Sunday, February 20, 2011

"Slogging My Way Through The Slough of Despond" or "Hair Today; Gone Tomorrow," a melodrama in 3 acts

By now, after all my posts about it, I'm sure you all know that I've joined St. Baldricks. On April 16th I am shaving my head in solidarity with children who lose their hair during cancer treatment. My hair will be donated to Locks of Love in order to make a wig for one of these sweet kiddos, but more importantly, I will be raising funds for cancer research. Because St. Baldricks is purely volunteer run, 100% of the donations I receive will go directly toward research, and that is very exciting to me.

So, you all know WHAT I'm doing. The question I keep getting is WHY? I mean, sure, it's a great idea, noble cause and all that, but the hair bit seems a bit excessive, right? It has even been suggested that I cut my hair short, still donate the length of it, and retain enough for a cute bob. In the future I may actually do that, but for this time, my first time, I have to go all the way.

I wish I could say my intentions were completely altruistic, but to be completely honest, I am seeking to heal myself just as much as I wish to play a role in the healing of others. I am rounding the bend on the longest and darkest year of my life, having fought crippling anxiety, with the help of therapy and medication and a handful of friends who had been there before. I have been in survival mode for a long time now. Although not a bad thing in itself, it is by definition selfish, and I’m getting really tired of it. I am finally to a point in my healing process where I feel like the next step is to shake off the shackles of fear and despair that have held me down. I need to do something daring, something that scares me, and by so doing lend courage to those who really need it.





Tuesday, February 1, 2011

Mel's World Premier on the Blogging Stage

Well, folks, I have finally joined the masses and created a blog.
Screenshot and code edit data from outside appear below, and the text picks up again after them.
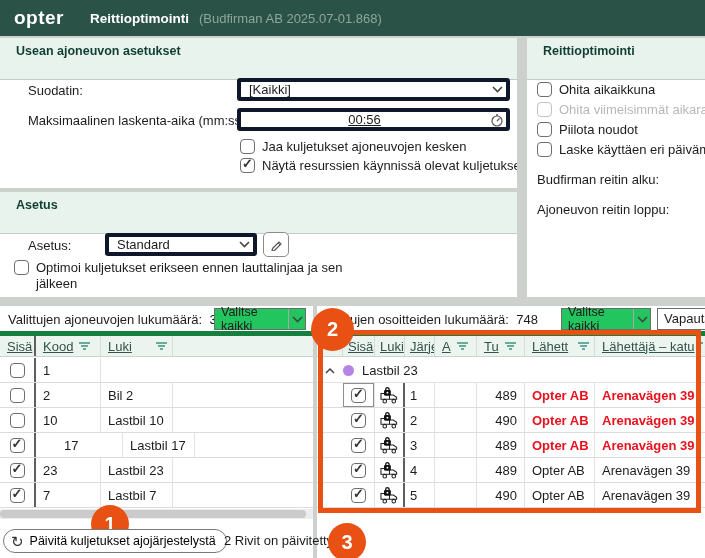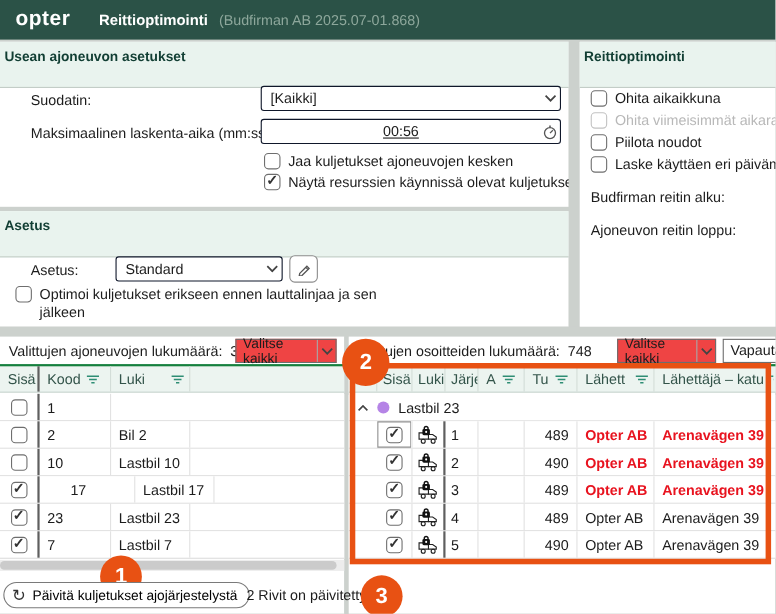"Usean ajoneuvon asetukset" .panel-head { padding-left: 4px -> 16px }
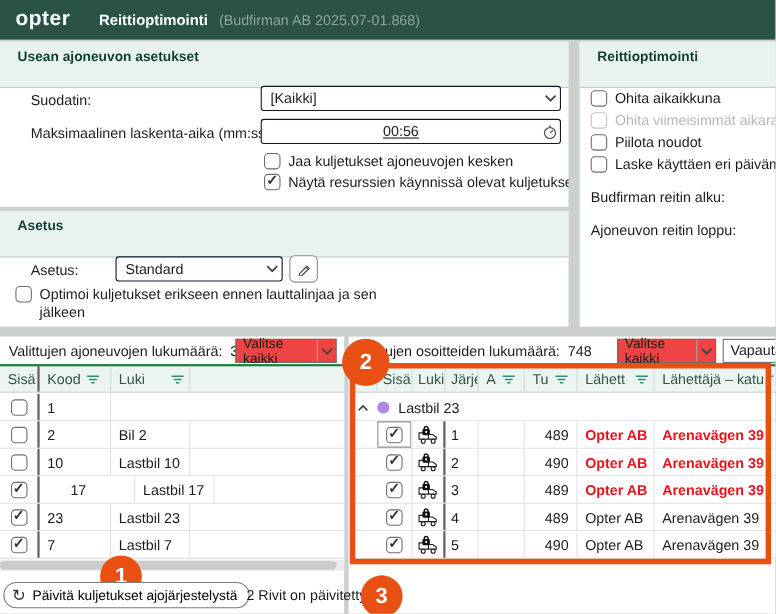"[Kaikki]" .field { border: 1px solid #0f172a -> 4px solid #0f172a }
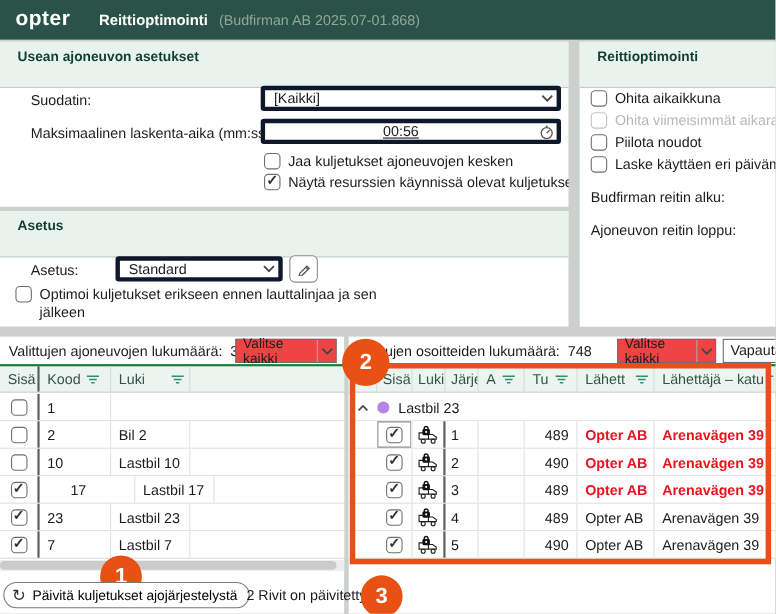"Valitse kaikki" .tb-select { background: #ef4444 -> #22c55e }
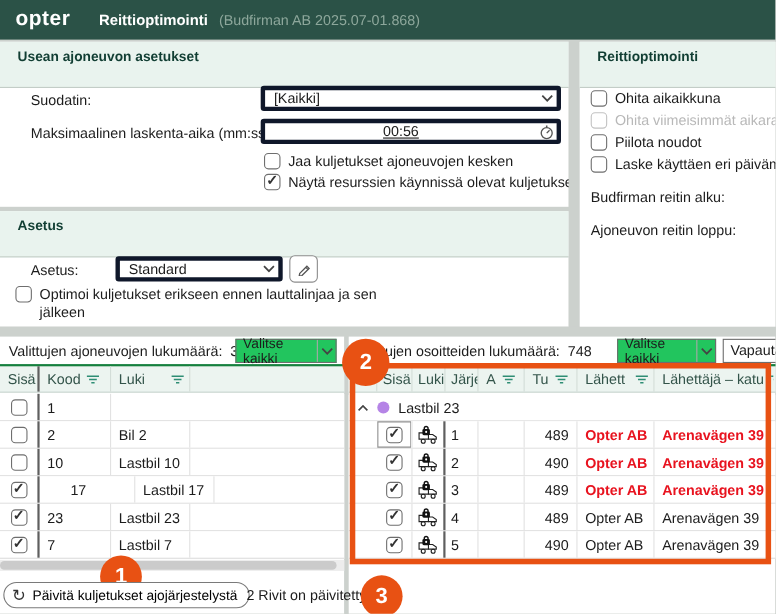"Sisä" .grid-head { border-top: 2px solid #15803d -> 5px solid #15803d; text-decoration: none -> underline }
The little green pig has for years been my personal totem. Those who have known me longest will get that, but for those who don't, it isn't terribly important. Suffice it to say, he is a little odd guy who is grossly misunderstood and underestimated and who has a penchant for making lemonade from lemons. One day I might tell you his story.

This is to be my outlet for whatever odd thing keeps me up at night. I hope you find it entertaining and uplifting.